Я наклонил горшок и осторожно вытащил растение целиком, с корнями и землей. На дне лежал небольшой пакетик, завернутый в несколько слоев полиэтилена и заклеенный скотчем. Я сунул растение обратно и постарался придать ему такой вид, словно его никто не трогал. Я взял сверток, зашагал к метро и поехал долгим путем к отелю, гораздо более сложным маршрутом, чем было необходимо. В номере я развернул пыльный полиэтилен. Записная книжка явно лежала в тайнике давно, она успела намокнуть, но с тех пор уже высохла.
Трейси Уайатт (1966–1997)
У каждой истории есть начало. Если повезет, эта книжка просто сгниет, ну или ее спустя много времени после моей смерти найдут археологи. Возможно, найдут и выбросят, потому что она не вызовет интереса. Но я все-таки поменяю имена тех, кто в ней упомянут, не ради того, чтобы защитить невинных, но чтобы спасти свою шкуру, если вдруг кто-нибудь заинтересуется.
Когда мне было семнадцать, я безнадежно влюбилась в одного из учителей. Он недавно пришел работать в школу – молодой, серьезный, в очках, с видом человека, живущего куда более возвышенными вещами, нежели тривиальные мелочи, которые занимали нас. Изъяснялся он вежливо и деликатно. Если вы думаете, что он стал мишенью для насмешек, то нет. Его спокойное превосходство и отчужденность распалили наше воображение, и мы полюбили нашего учителя за эти качества (хотя я, наверное, сильнее остальных).
Кстати говоря, учителя звали мистер Уайатт, хотя мы обращались к нему просто Трейси, и он не возражал. Он преподавал английский язык со страстью, которую, в общем, расходовал впустую, но его уроки составляли смысл моей жизни, а в остальное время я рассеянно их дожидалась. Я нередко засиживалась после занятия, чтобы задать какие-нибудь вопросы, и выполняла домашние задания с невиданной прежде энергией.
Жизнь за стенами школы начинала бурлить. Мои родители жили в собственных мирах. Подростковые сомнения и одиночество еще усиливались моим договором с Комори, который послужил причиной ее смерти. С друзьями я сохраняла невозмутимый вид. Я считалась чуть более озорной, чем допустимо, но в меру; я была чужачкой – и в своем уединении погрузилась в новые глубины, бродя во мраке и размышляя о любви и потере, которые смешивала друг с другом. Эта тема издавна преобладала в моих мыслях. Остается лишь надеяться, что однажды меня унесут чистые воды.
Несмотря на метафорические яблоки, которые я оставляла для Трейси в конце каждого занятия, и прочие авансы с моей стороны, он сохранял удивительную благопристойность. Подчеркивая свое желание не поощрять знаки внимания, он стал гораздо общительнее с другими ученицами. Впрочем, Трейси как будто нравились мои сочинения, и он не запрещал показывать ему написанное сверх программы, если у меня возникало такое желание – что я несколько раз и проделывала. Он находил время читать мои тексты и деликатно, хоть и конструктивно, критиковать их. Понемногу я сумела обрести доверие Трейси, и он перестал напрягаться в моем присутствии.

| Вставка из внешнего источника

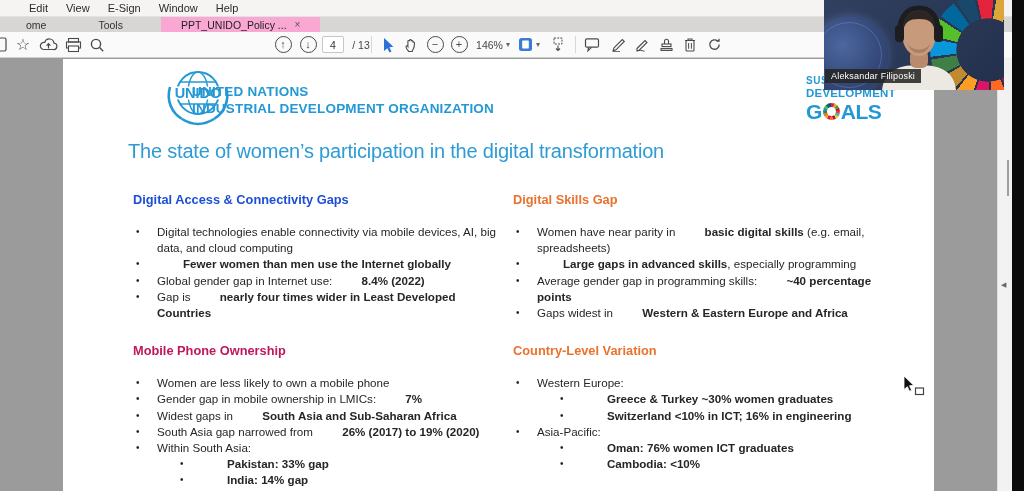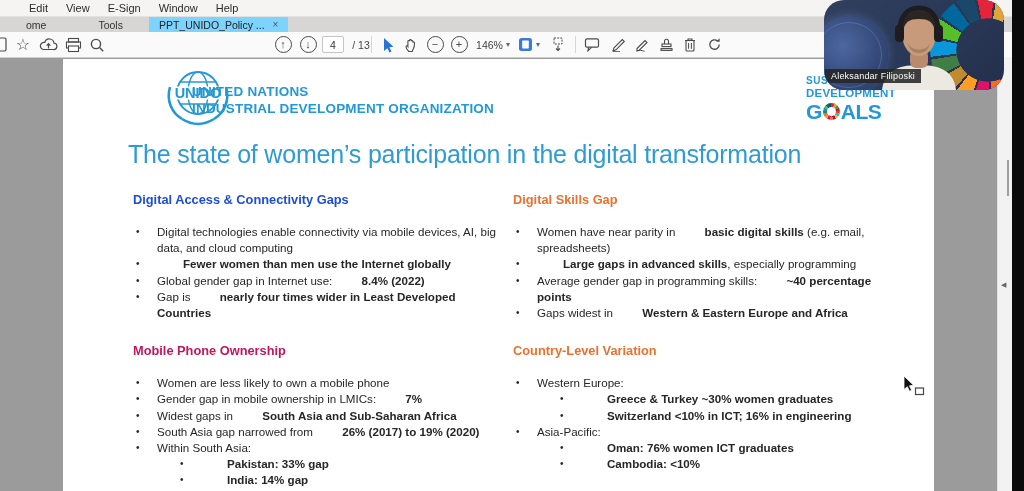--- a/index.html
+++ b/index.html
@@ -16,7 +16,7 @@
   .menu-item{font-size:11px;color:#2b2b2b;padding:0 9px;cursor:default;}
   .tabbar{position:absolute;left:0;top:17px;width:1024px;height:15px;background:#d8d6d4;z-index:5;display:flex;align-items:stretch;}
   .tab{font-size:10.5px;color:#333;display:flex;align-items:center;padding:0 26px;}
-  .tab.active{background:#7dd3fc;color:#222;padding:0 10px;}
+  .tab.active{background:#f9a8d4;color:#222;margin-left:12px;padding:0 20px;}
   .tab .close{margin-left:8px;font-size:10px;color:#555;}
   .toolbar{position:absolute;left:0;top:32px;width:1024px;height:26px;background:#fafafa;
     border-bottom:1px solid #cfcfcf;z-index:5;}

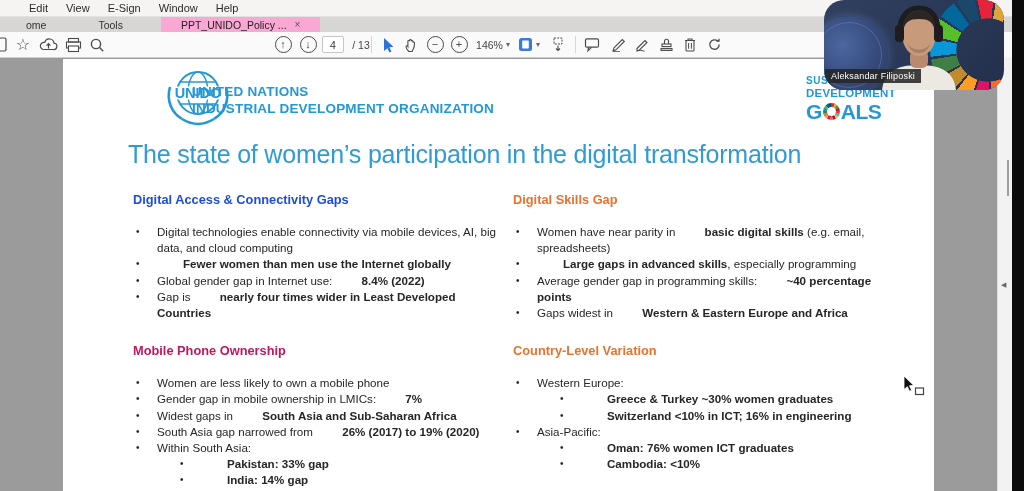--- a/index.html
+++ b/index.html
@@ -57,7 +57,7 @@
 
   
   .webcam{position:absolute;left:824px;top:0;width:180px;height:90px;z-index:50;overflow:hidden;
-    background:linear-gradient(135deg,#31405f 0%,#2a3857 55%,#232f4b 100%);border-radius:20px;}
+    background:linear-gradient(135deg,#31405f 0%,#2a3857 55%,#232f4b 100%);}
   .globe{position:absolute;left:-14px;top:16px;width:78px;height:78px;border-radius:50%;
     background:radial-gradient(circle at 42% 38%,#4c68a0 0%,#35497a 55%,#2a3a61 100%);
     box-shadow:0 0 10px rgba(120,160,230,.35);}

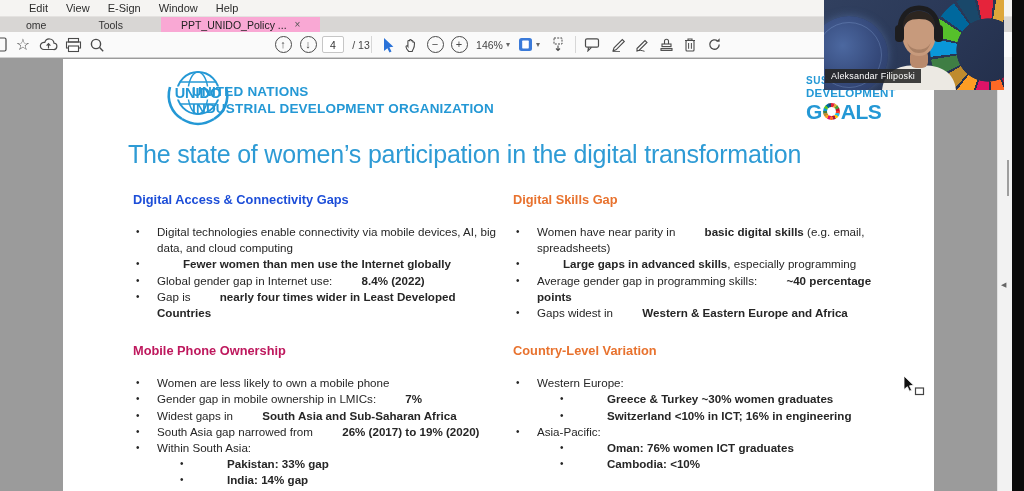--- a/index.html
+++ b/index.html
@@ -35,7 +35,7 @@
   .unido-emblem{position:absolute;left:95px;top:8px;}
   .org-name{position:absolute;left:129px;top:24px;color:var(--unido-blue);font-weight:bold;
     font-size:13.5px;line-height:17px;letter-spacing:.2px;}
-  .slide-title{position:absolute;left:65px;top:81px;font-size:25px;color:var(--title-blue);
+  .slide-title{position:absolute;left:65px;top:81px;font-size:20px;color:var(--title-blue);
     letter-spacing:-0.2px;font-weight:500;white-space:nowrap;}
 
   .sdg-logo{position:absolute;left:743px;top:17px;color:var(--unido-blue);font-weight:bold;line-height:1;}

Скоро мне должно было исполниться восемнадцать, и я уцепилась за благословенную иллюзию, что Трейси соблюдает дистанцию, потому что я несовершеннолетняя – но скоро, когда получу избирательные права, мы станем настоящей альфа-парой, к восхищению моих одноклассниц. Я воображала, что они уже догадались и побороли зависть, чтобы пожелать нам самого лучшего.

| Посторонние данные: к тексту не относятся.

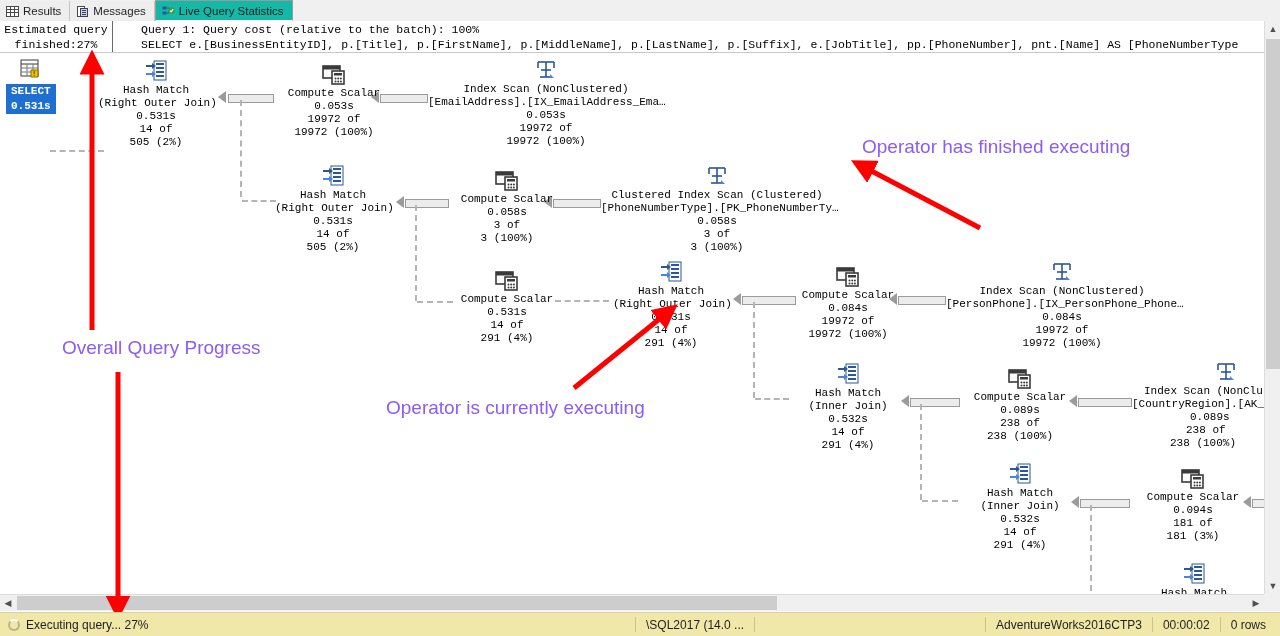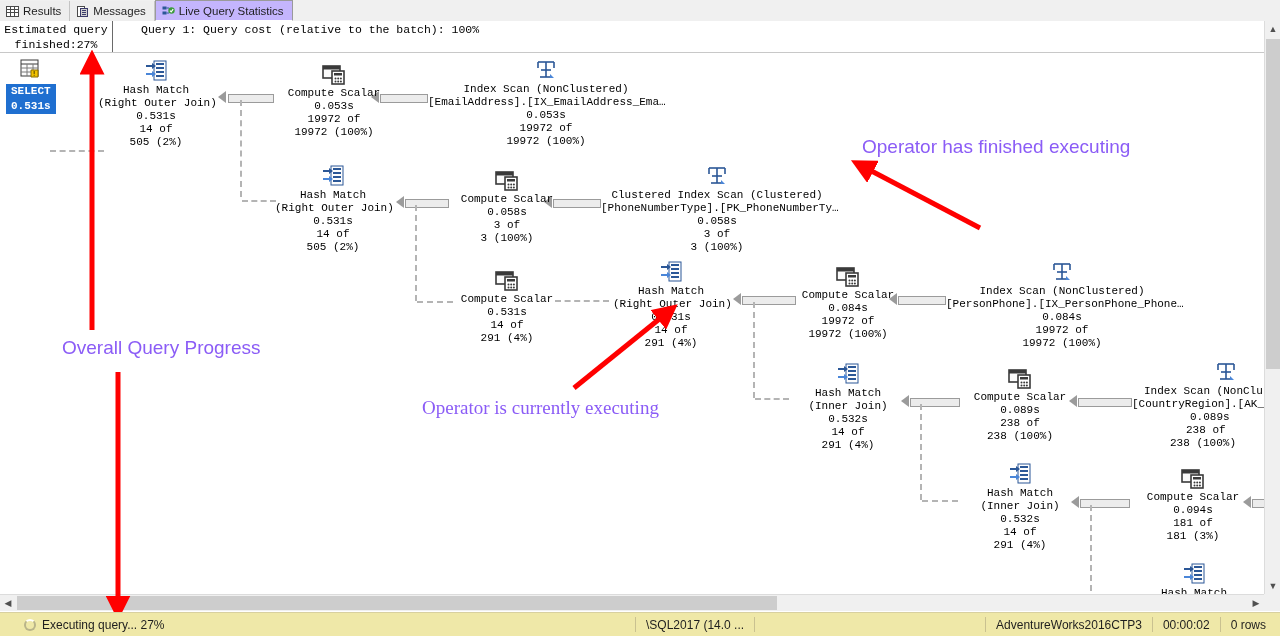--- a/index.html
+++ b/index.html
@@ -25,7 +25,7 @@
     box-sizing:border-box;
   }
   .tab.active{
-    background:#c4b5fd;border:1px solid #9a9a9a;border-bottom:1px solid #ffffff;
+    background:#14b8a6;border:1px solid #9a9a9a;border-bottom:1px solid #ffffff;
     height:21px;
   }
   .tabicon{width:13px;height:13px;display:block;}

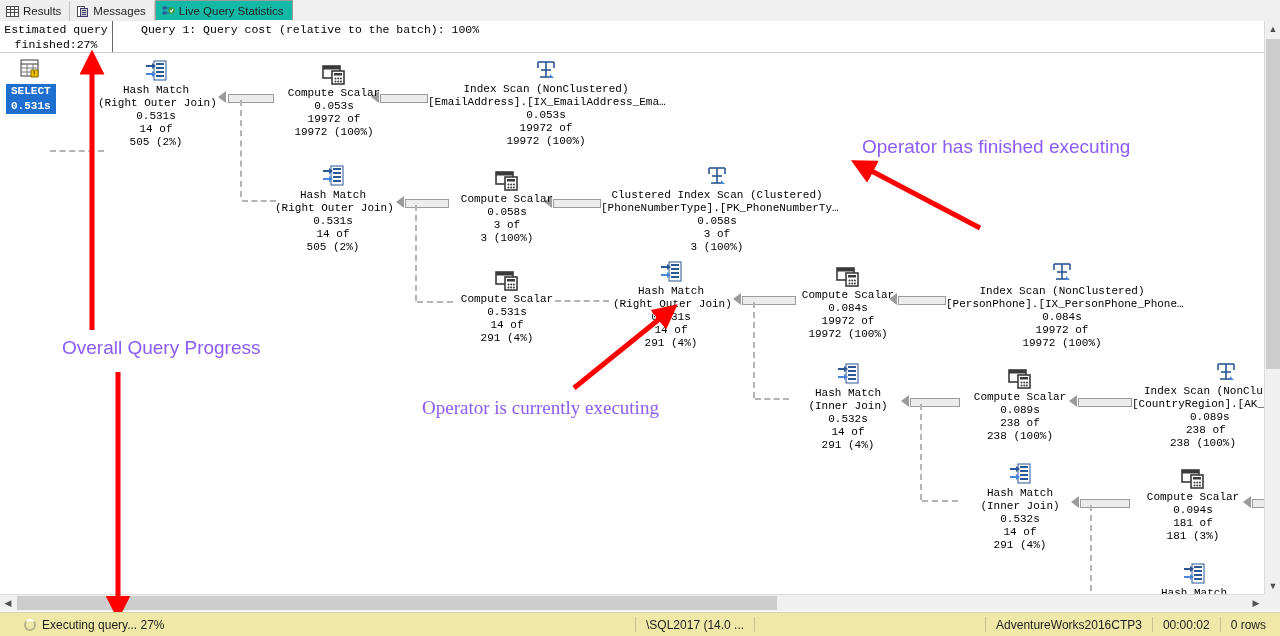--- a/index.html
+++ b/index.html
@@ -163,6 +163,7 @@
   </div>
   <div class="qtext">
     <div>Query 1: Query cost (relative to the batch): 100%</div>
+    <div>SELECT e.[BusinessEntityID], p.[Title], p.[FirstName], p.[MiddleName], p.[LastName], p.[Suffix], e.[JobTitle], pp.[PhoneNumber], pnt.[Name] AS [PhoneNumberType</div>
   </div>
 </div>
 

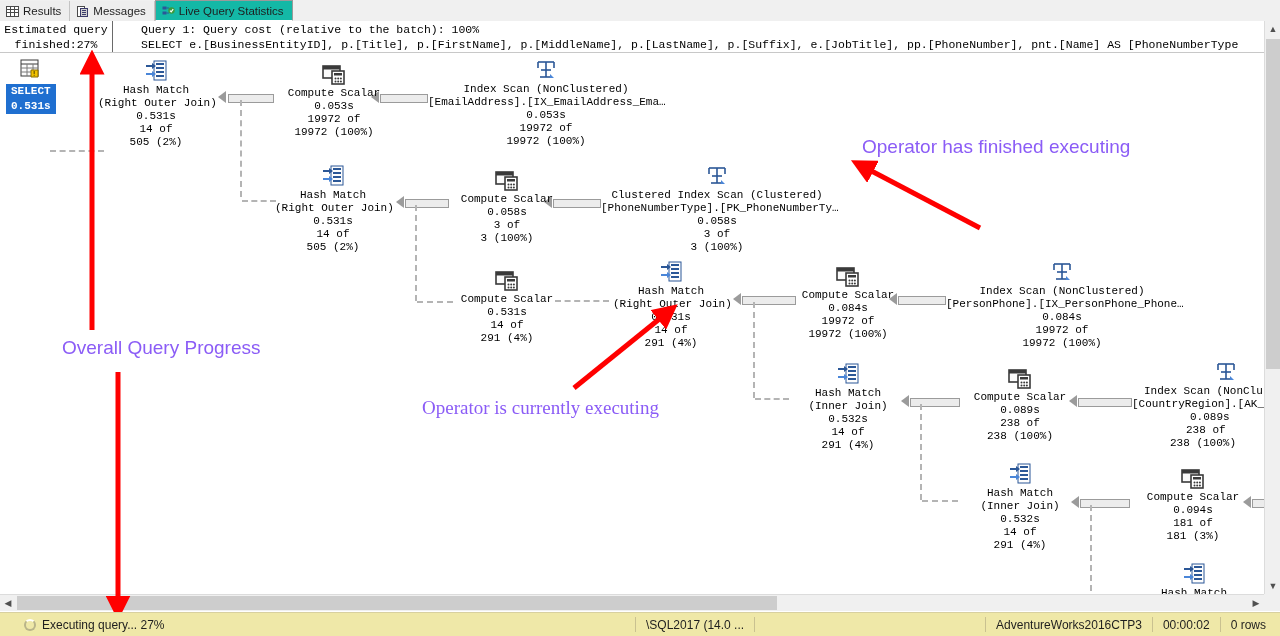--- a/index.html
+++ b/index.html
@@ -579,7 +579,7 @@
 
 <div class="anno" style="left:62px;top:337px;">Overall Query Progress</div>
 <div class="anno" style="left:862px;top:136px;">Operator has finished executing</div>
-<div class="anno" style="left:422px;top:397px;font-family:Liberation Serif, serif;">Operator is currently executing</div>
+<div class="anno" style="left:386px;top:397px;">Operator is currently executing</div>
 
 <div class="statusbar">
   <div class="sb-left">

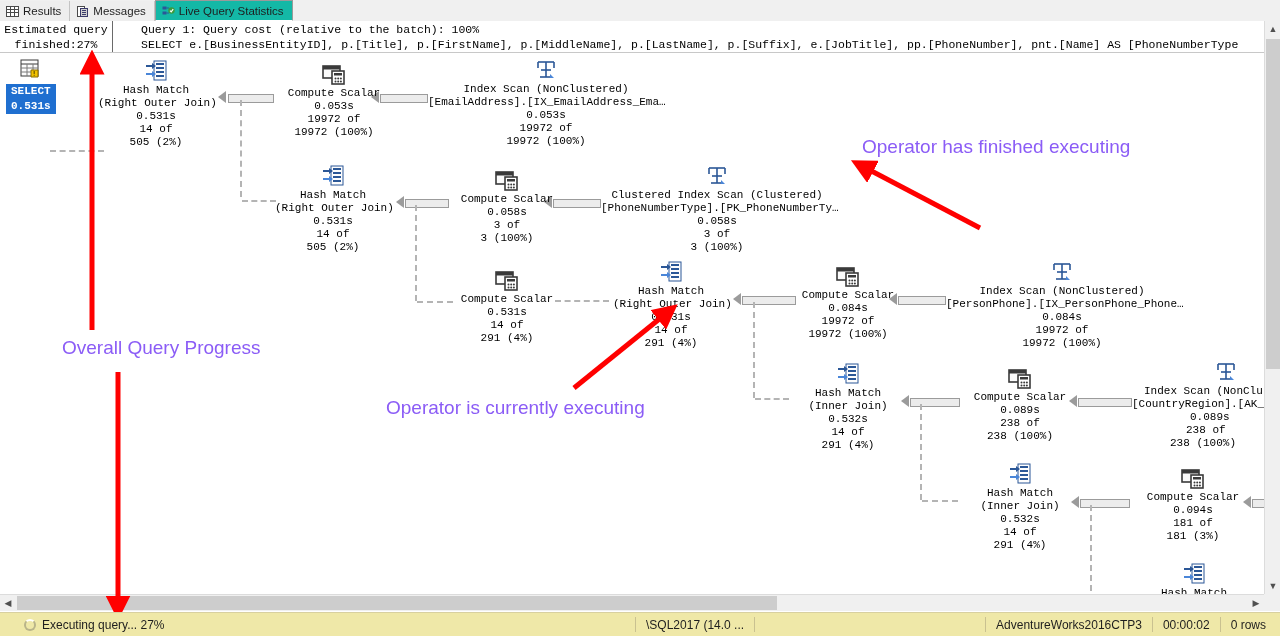--- a/index.html
+++ b/index.html
@@ -107,7 +107,7 @@
     display:flex;align-items:center;font-size:12px;color:#1e1e1e;
     box-sizing:border-box;
   }
-  .sb-left{display:flex;align-items:center;gap:6px;padding-left:24px;}
+  .sb-left{display:flex;align-items:center;gap:6px;padding-left:8px;}
   .spinner{width:12px;height:12px;border:2px solid #b9b48a;border-top-color:#ffffff;
     border-radius:50%;box-sizing:border-box;}
   .sb-seg{padding:0 10px;border-left:1px solid #c9c190;height:15px;display:flex;align-items:center;}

Однажды на уроке (речь шла об астрологических аллюзиях в литературе) я узнала, что через неделю у Трейси день рождения. Ему исполнялось двадцать шесть. Я сказала другим девочкам, что хочу купить подарок, и все скинулись по доллару. Остальное я внесла из собственных сбережений. Я купила черное кашемировое белье за сто сорок долларов, с нежностью завернула и вложила карточку с надписью «Дорогой Трейси, ты самый лучший. Я люблю тебя. Х.». На другой открытке подписались остальные. Но я знала, что он узнает мой почерк; знала, что он будет думать обо мне каждый раз, надевая эти дорогие трусы.
Поскольку именно я все затеяла, то имела право и вручить подарок. Трейси развернул его перед всем классом, к явному своему смущению, и я сочла, что это очень мило. Трейси поблагодарил нас и вновь вернулся к Харпер Ли. С тех пор он избегал оставаться со мной с глазу на глаз. Я решила, что Трейси подтверждает взаимность наших чувств, но в то же время твердо напоминает, что, если школьное начальство узнает о нашей любви, он лишится работы, а потому наши отношения должны иметь место лишь за пределами школьных стен, подальше от любопытных взглядов. Поэтому я последовала за ним.